There are two problems. The Institute was concerned because those stops are “a significant deprivation of liberty and privacy, they undermine the right to travel unimpeded.” The Institute pointed out that these stops are mostly directed at minorities. African-Americans bitterly describe the experience as the “crime” of walking or driving while black. The Institute added: “each encounter that an 'innocent' or non-offending [racial minority] has with the police increases their sense of alienation, resentment, and disregard for the police and for the criminal justice system.”[iii]
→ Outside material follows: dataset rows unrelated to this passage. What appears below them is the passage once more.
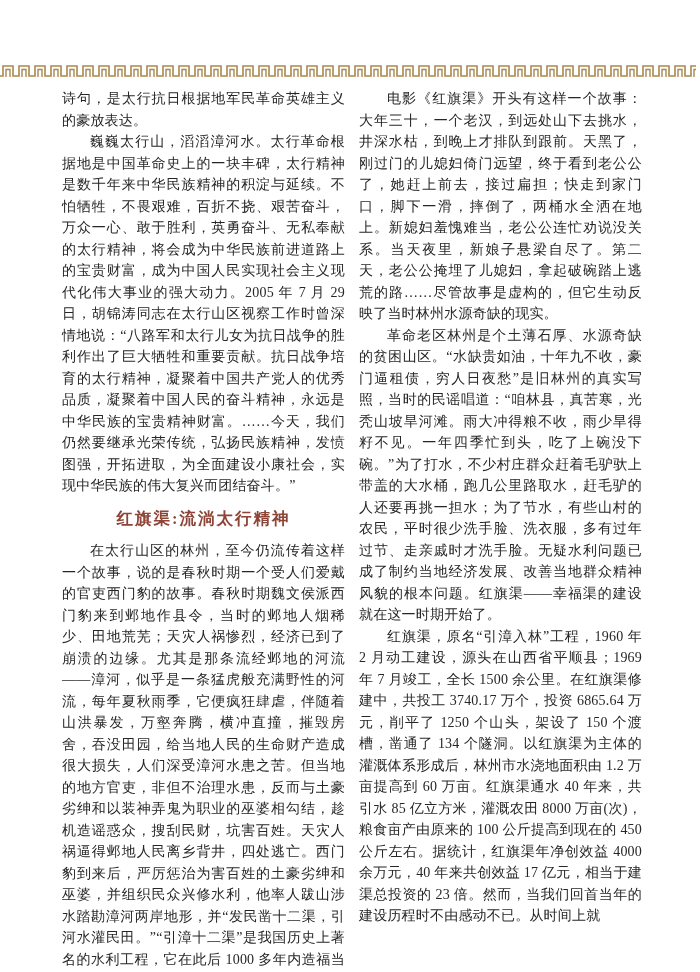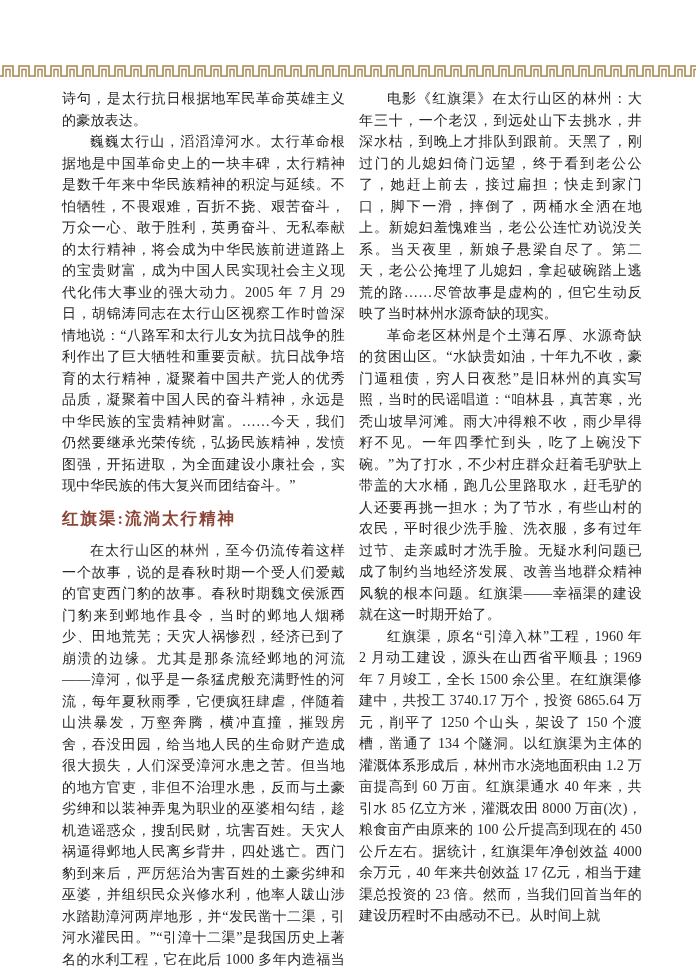--- a/index.html
+++ b/index.html
@@ -39,20 +39,21 @@
   .col {
     flex: 1 1 0;
     text-align: justify;
     font-size: 14px;
     line-height: 21.5px;
     letter-spacing: 0.2px;
   }
   .para { text-indent: 0; }
   .para.indent { text-indent: 2em; }
   .section-heading {
+    text-align: center;
     color: var(--heading-color);
     font-size: 16.5px;
     font-weight: 700;
     letter-spacing: 2px;
     margin: 11px 0 11px 0;
     text-indent: 0;
   }
   .footer {
     position: absolute;
     top: 900px;
@@ -101,21 +102,21 @@
   </div>
 
   <div class="content">
     <div class="col">
         <p class="para">诗句，是太行抗日根据地军民革命英雄主义的豪放表达。</p>
         <p class="para indent">巍巍太行山，滔滔漳河水。太行革命根据地是中国革命史上的一块丰碑，太行精神是数千年来中华民族精神的积淀与延续。不怕牺牲，不畏艰难，百折不挠、艰苦奋斗，万众一心、敢于胜利，英勇奋斗、无私奉献的太行精神，将会成为中华民族前进道路上的宝贵财富，成为中国人民实现社会主义现代化伟大事业的强大动力。2005 年 7 月 29 日，胡锦涛同志在太行山区视察工作时曾深情地说：“八路军和太行儿女为抗日战争的胜利作出了巨大牺牲和重要贡献。抗日战争培育的太行精神，凝聚着中国共产党人的优秀品质，凝聚着中国人民的奋斗精神，永远是中华民族的宝贵精神财富。……今天，我们仍然要继承光荣传统，弘扬民族精神，发愤图强，开拓进取，为全面建设小康社会，实现中华民族的伟大复兴而团结奋斗。”</p>
         <h2 class="section-heading">红旗渠:流淌太行精神</h2>
         <p class="para indent">在太行山区的林州，至今仍流传着这样一个故事，说的是春秋时期一个受人们爱戴的官吏西门豹的故事。春秋时期魏文侯派西门豹来到邺地作县令，当时的邺地人烟稀少、田地荒芜；天灾人祸惨烈，经济已到了崩溃的边缘。尤其是那条流经邺地的河流——漳河，似乎是一条猛虎般充满野性的河流，每年夏秋雨季，它便疯狂肆虐，伴随着山洪暴发，万壑奔腾，横冲直撞，摧毁房舍，吞没田园，给当地人民的生命财产造成很大损失，人们深受漳河水患之苦。但当地的地方官吏，非但不治理水患，反而与土豪劣绅和以装神弄鬼为职业的巫婆相勾结，趁机造谣惑众，搜刮民财，坑害百姓。天灾人祸逼得邺地人民离乡背井，四处逃亡。西门豹到来后，严厉惩治为害百姓的土豪劣绅和巫婆，并组织民众兴修水利，他率人跋山涉水踏勘漳河两岸地形，并“发民凿十二渠，引河水灌民田。”“引漳十二渠”是我国历史上著名的水利工程，它在此后 1000 多年内造福当地百姓。直到现在，河北临漳</p>
       </div>
     <div class="col">
-        <p class="para indent">电影《红旗渠》在太行山区的林州：大年三十，一个老汉，到远处山下去挑水，井深水枯，到晚上才排队到跟前。天黑了，刚过门的儿媳妇倚门远望，终于看到老公公了，她赶上前去，接过扁担；快走到家门口，脚下一滑，摔倒了，两桶水全洒在地上。新媳妇羞愧难当，老公公连忙劝说没关系。当天夜里，新娘子悬梁自尽了。第二天，老公公掩埋了儿媳妇，拿起破碗踏上逃荒的路……尽管故事是虚构的，但它生动反映了当时林州水源奇缺的现实。</p>
+        <p class="para indent">电影《红旗渠》开头有这样一个故事：大年三十，一个老汉，到远处山下去挑水，井深水枯，到晚上才排队到跟前。天黑了，刚过门的儿媳妇倚门远望，终于看到老公公了，她赶上前去，接过扁担；快走到家门口，脚下一滑，摔倒了，两桶水全洒在地上。新媳妇羞愧难当，老公公连忙劝说没关系。当天夜里，新娘子悬梁自尽了。第二天，老公公掩埋了儿媳妇，拿起破碗踏上逃荒的路……尽管故事是虚构的，但它生动反映了当时林州水源奇缺的现实。</p>
         <p class="para indent">革命老区林州是个土薄石厚、水源奇缺的贫困山区。“水缺贵如油，十年九不收，豪门逼租债，穷人日夜愁”是旧林州的真实写照，当时的民谣唱道：“咱林县，真苦寒，光秃山坡旱河滩。雨大冲得粮不收，雨少旱得籽不见。一年四季忙到头，吃了上碗没下碗。”为了打水，不少村庄群众赶着毛驴驮上带盖的大水桶，跑几公里路取水，赶毛驴的人还要再挑一担水；为了节水，有些山村的农民，平时很少洗手脸、洗衣服，多有过年过节、走亲戚时才洗手脸。无疑水利问题已成了制约当地经济发展、改善当地群众精神风貌的根本问题。红旗渠——幸福渠的建设就在这一时期开始了。</p>
         <p class="para indent">红旗渠，原名“引漳入林”工程，1960 年 2 月动工建设，源头在山西省平顺县；1969 年 7 月竣工，全长 1500 余公里。在红旗渠修建中，共投工 3740.17 万个，投资 6865.64 万元，削平了 1250 个山头，架设了 150 个渡槽，凿通了 134 个隧洞。以红旗渠为主体的灌溉体系形成后，林州市水浇地面积由 1.2 万亩提高到 60 万亩。红旗渠通水 40 年来，共引水 85 亿立方米，灌溉农田 8000 万亩(次)，粮食亩产由原来的 100 公斤提高到现在的 450 公斤左右。据统计，红旗渠年净创效益 4000 余万元，40 年来共创效益 17 亿元，相当于建渠总投资的 23 倍。然而，当我们回首当年的建设历程时不由感动不已。从时间上就</p>
       </div>
   </div>
 
 
   <div class="watermark">
     <span class="wm-text">?1994-2015 China Academic Journal Electronic Publishing House. All rights reserved.</span>
     <span class="wm-url">http://www.cnki.net</span>
   </div>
And there’s the problem for all of us. Instead of fighting crime, it often looks like we’re fanning it. Add to the daily humiliations of encounters with police and other officials the instances when unarmed and innocent people are shot and killed by police, and I hope you begin to understand that a lot of this is the wrong war, in the wrong place, against the wrong enemy, with the wrong consequences.

People talk about supporting the police in a war, but whom do we want to support them against? Criminals? Or communities? This is serious stuff. It’s not a ball game with a home team. Anger can have huge costs. Those of us not in the poor community pay in our taxes and we pay with our safety. Those of us who are in the poor community, just trying to make the best of the hand dealt us, pay in the chance to have a happy life, support a happy family and accomplish something in this world. When we think about supporting the police, it’s a very important question how far and how much and with what restraints so that they get it right. Harassing or killing innocent people is not acceptable.